Um 5.45 Uhr beginnen wir mit dem Aufbau auf dem Marktplatz und sind damit eher spät dran! Hier ist bereits einiges los und die eingeschworene Gruppe der Marktverkäufer ist schon da um uns hart aber herzlich zu begrüßen. Und auch ich werde direkt mit einbezogen: „Jung, wat häss du jrosse  Föös“ schallt es mir schon nach kurzer Zeit entgegen. Mit meiner Schuhgröße 49 kann ich den kölschen Mitverkäufern immerhin am frühen Morgen schon ein Lachen entlocken.

Vor dem großen Ansturm: Frau Kleinender richtet den Stand ein.

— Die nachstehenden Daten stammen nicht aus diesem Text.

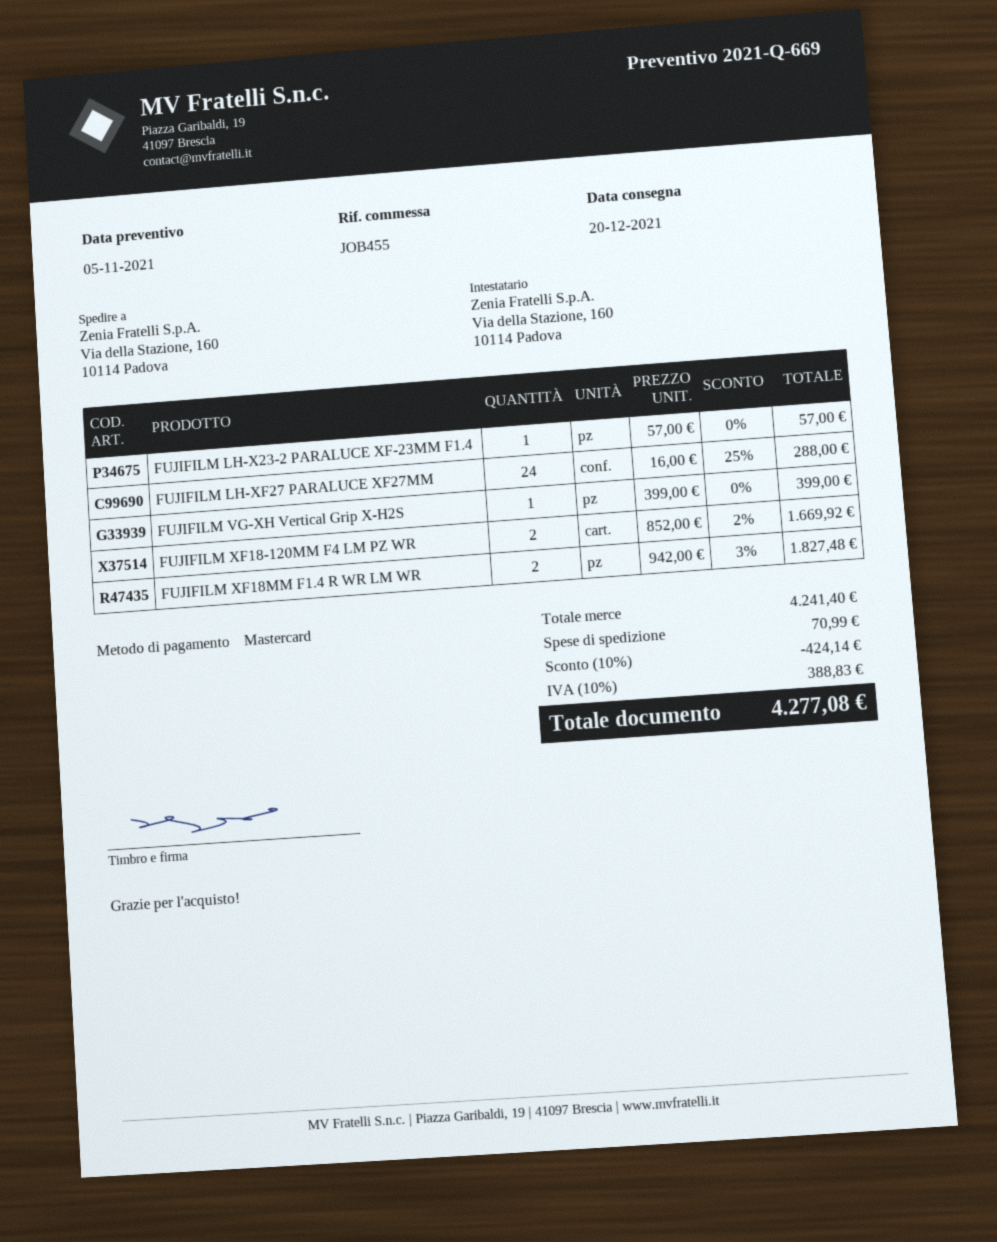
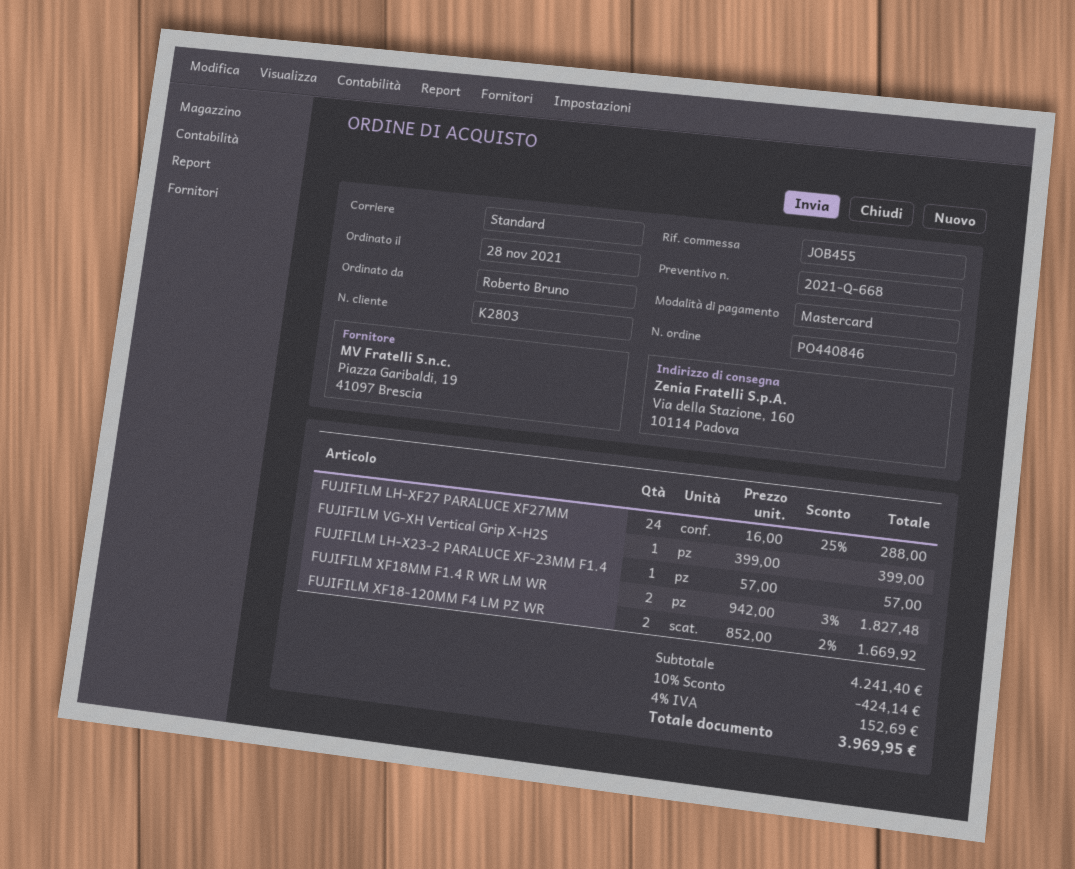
quote number: 2021-Q-669 -> 2021-Q-668
shipping: 70.99 -> none
tax: 10% = 388.83 -> 4% = 152.69
total: 4277.08 -> 3969.95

Dann geht es los, den Wagen postieren und richten und natürlich die Produkte auspacken: Hähnchen, Hühnchen, Flügel, Beine, Oberbein, Hühner klein, Filet, Puten-Schnitzel und -Medaillons, Spiesse , Herzen, Mägen (viele Leuten kaufen die für Ihren Hund), Lamm, Salat und auch bereits vorbereitete Produkte wie Cordon bleu und Frikadellen. Und natürlich Eier, die gehen hier im Minutentakt über die Theke. Das bereitet mir zwar viel Freude beim Verkaufen, jedoch nach und nach Schwierigkeiten beim Kopfrechnen! Während ich versuche die Kunden zu überreden direkt 10 Eier zu kaufen und mir so meine Rechnung zu vereinfachen erweisen sich Frau Kleineder und Frau Wolff als geschulte Kopfrechenmeisterinnen. Neben ihrem Job als Verkäuferinnen sind sie hier auf dem Markt auch immer ein wenig als Seelsorgerinnen im Einsatz. So haben sie von Traurigkeit und Wut bis zu ausgelassenem Lachen und viel Fröhlichkeit schon alles gehört.

Zwei Generationen, die zusammenarbeiten: Frau Kleineder und ihre Tochter Frau Wolff auf dem Stand am Poller Markt.

In dieser netten Gesellschaft packe und drapiere ich so gut wie möglich um unsere Produkte erfolgreich an den Mann zu bringen. Und dann wird im Wechsel fleißig weiter verkauft und eingepackt bis um 12.30 Uhr tatsächlich viele Waren bereits komplett verkauft sind. Mir wird klar, dass sich ein gutes Auge für den Bedarf an einem Markttag wirklich rechnet. Denn für Nachlieferpausen oder Zählen der Produkte bleibt wenig Zeit, es herrscht reger Betrieb am Stand. Dieser hält einen immerhin warm und das ist wichtig, denn es ist recht frisch im Wagen, wenngleich die Kälte bei den Obst- und Gemüsehändlern, die auf dem Boden stehen, noch mehr zieht.

Die große Besonderheit auf dem Markt sind nicht nur die tollen, frischen Produkte, sondern auch das Gefühl von jemandem zu kaufen, dem man vertraut. Solches Vertrauen aufzubauen ist allerdings nicht einfach, das Verlieren hingegen geht schnell. Auf Bauer Herbert Clasen und seinen Mitarbeitern kann man sich jedenfalls verlassen!

Einen Denkanstoß habe ich auch noch mitgenommen: Sicher täte es vielen von uns gut etwas weniger Fleisch zu kaufen und dafür mehr auf die Qualität zu achten. Dafür müssen wir Unternehmen, die nachweislich gute Produkte nachhaltig produzieren, besser fördern.

Es lohnt sich übrigens zu hinterfragen, ob überall wo Bio draufsteht auch Bio drin ist. Und auch wenn männliche Kücken und männliche Kälbchen als nicht gebrauchter Rest verramscht werden ist das sicher nicht in Ordnung und die überzüchteten Tiere sind keine Ruhmestat. Aber wir Verbraucher haben es in der Hand und sollten diese Macht nutzen!

Ein herzlicher Dank geht an die Damen für Ihre Geduld und Unterstützung und bei Herbert Clasen für den spannenden Einblick in den Marktalltag. Märkte gehören zur Stadt dazu und leider pflegt Köln das noch zu wenig. Ich bleibe dran!